Sankcjonowanie dziennikarza za to, iż ośmielił się wyrazić swoją opinię na temat działalności koncernu medialnego, jakim jest RASP jest w tym kontekście zdumiewające, tym bardziej że przeciwko pojedynczemu, niezależnemu, prowadzącemu własny kanał na jednym z portali internetowych publicyście staje międzynarodowy gigant medialny,  który ma ogromne możliwości polemizowania z red. Gadowskim na łamach jednego ze swoich mediów –np. gazety „Fakt” (nr 1 na rynku papierowych dzienników w Polsce) i jej portalu internetowym fakt.pl, czy portalu Onet.pl (nr 1 na rynku portali internetowych w Polsce. Nie bez znaczenia dla przedmiotowej sprawy jest także wybór przez Autora spornej publikacji specyficznego gatunku dziennikarskiego, jakim jest felieton. Felieton jest to bowiem publicystyczny utwór dziennikarski (prasowy, radiowy, telewizyjny) utrzymany w osobistym tonie, z samego założenia wyrażający subiektywny punkt widzenia autora, w którym porusza on i komentuje aktualne tematy społeczne, zwracając uwagę na ujemne zjawiska w życiu codziennym. Warto podkreślić, iż w tej publikacji, dziennikarz nie podaje nazwisk, zwraca tylko uwagę na określone zjawiska. Działanie takie jest absolutnie uzasadnione ze względu na funkcję kontrolną, jaką w demokratycznym kraju pełnią środki masowego komunikowania w stosunku do innych podmiotów działających w przestrzeni publicznej i co równie istotne, jest zgodne ze sztuką dziennikarską. 
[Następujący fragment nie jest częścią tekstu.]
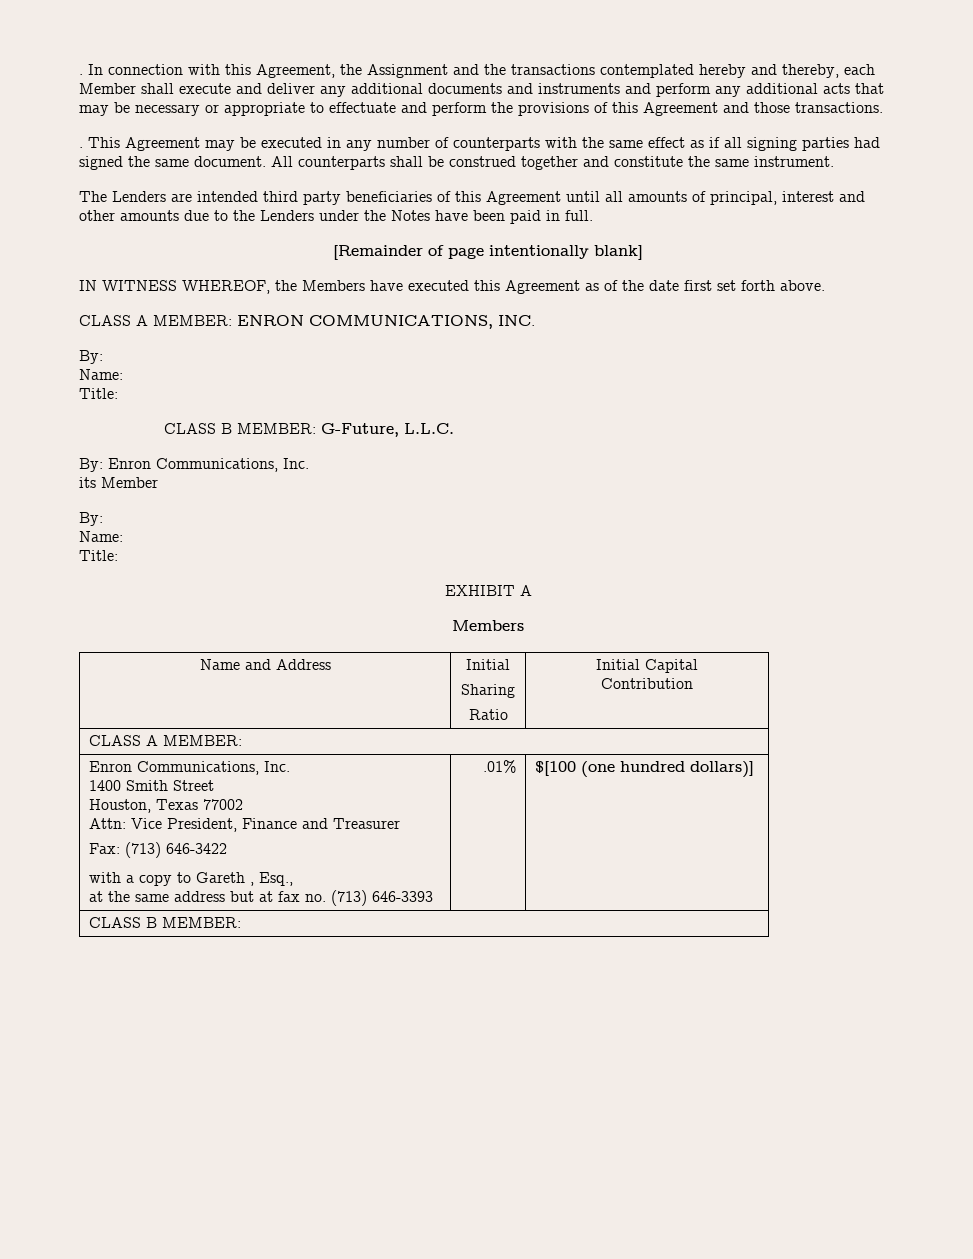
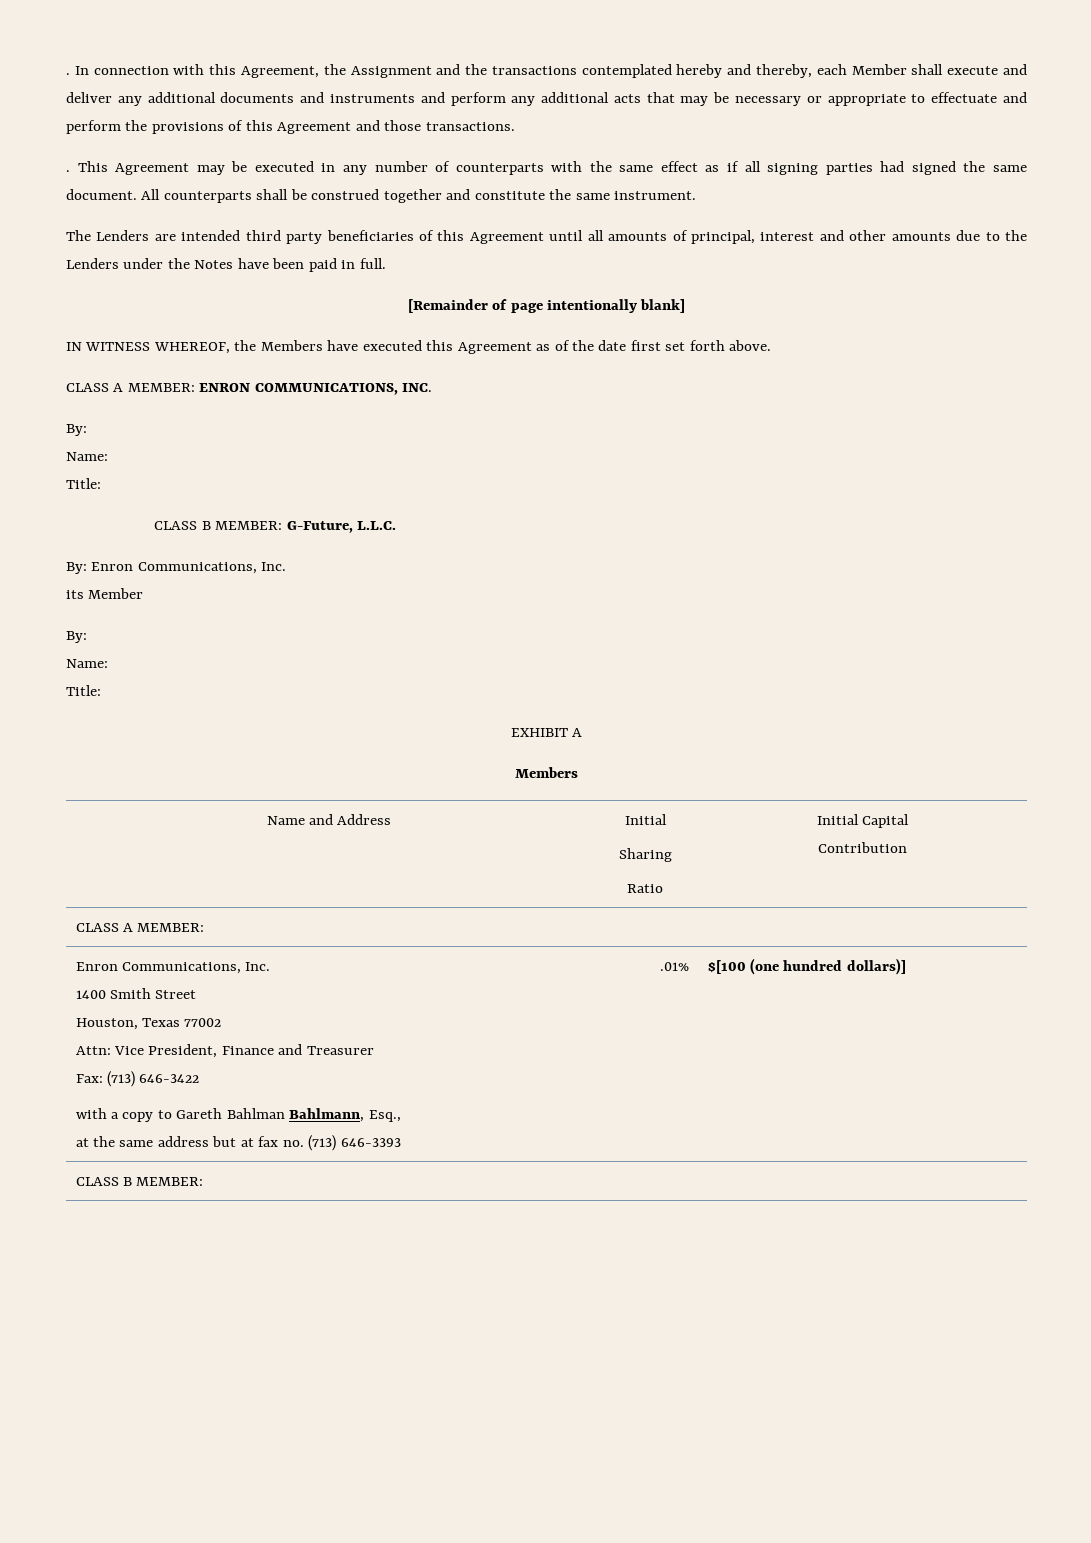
- with a copy to Gareth , Esq.,
+ with a copy to Gareth Bahlman Bahlmann, Esq.,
CMWP stoi również na stanowisku, że wniesione w niniejszej sprawie powództwo można uznać za tzw. SLAPP (strategic lawsuit against public participation), tzn. akcję procesową nakierowaną na faktyczne ograniczenie prawa dziennikarza do wolnej wypowiedzi dziennikarskiej, poprzez zniechęcenie go do podejmowania ważnego społecznie tematu. W tym kontekście uwzględnienie powództwa stanowiłoby naruszenie praw człowieka i obywatela i powodując tzw. efekt mrożący, skutecznie odstraszałoby innych do wyrażania opinii na kontrowersyjne tematy zwłaszcza biorąc pod uwagę żądania finansowa powoda. Byłoby to nie do pogodzenia ze społeczną funkcją wolnych mediów, które są obserwatorem życia publicznego i mają stać na straży państwa prawa (art. 2 Konstytucji RP).

W świetle w/w norm prawnych oraz orzecznictwa, uwzględnienie powództwa wniesionego przeciwko red. Witoldowi Gadowskiemu skutkowałoby poważnym naruszeniem jego praw obywatelskich w zakresie wolności słowa oraz istotnym ograniczeniem publicznej debaty.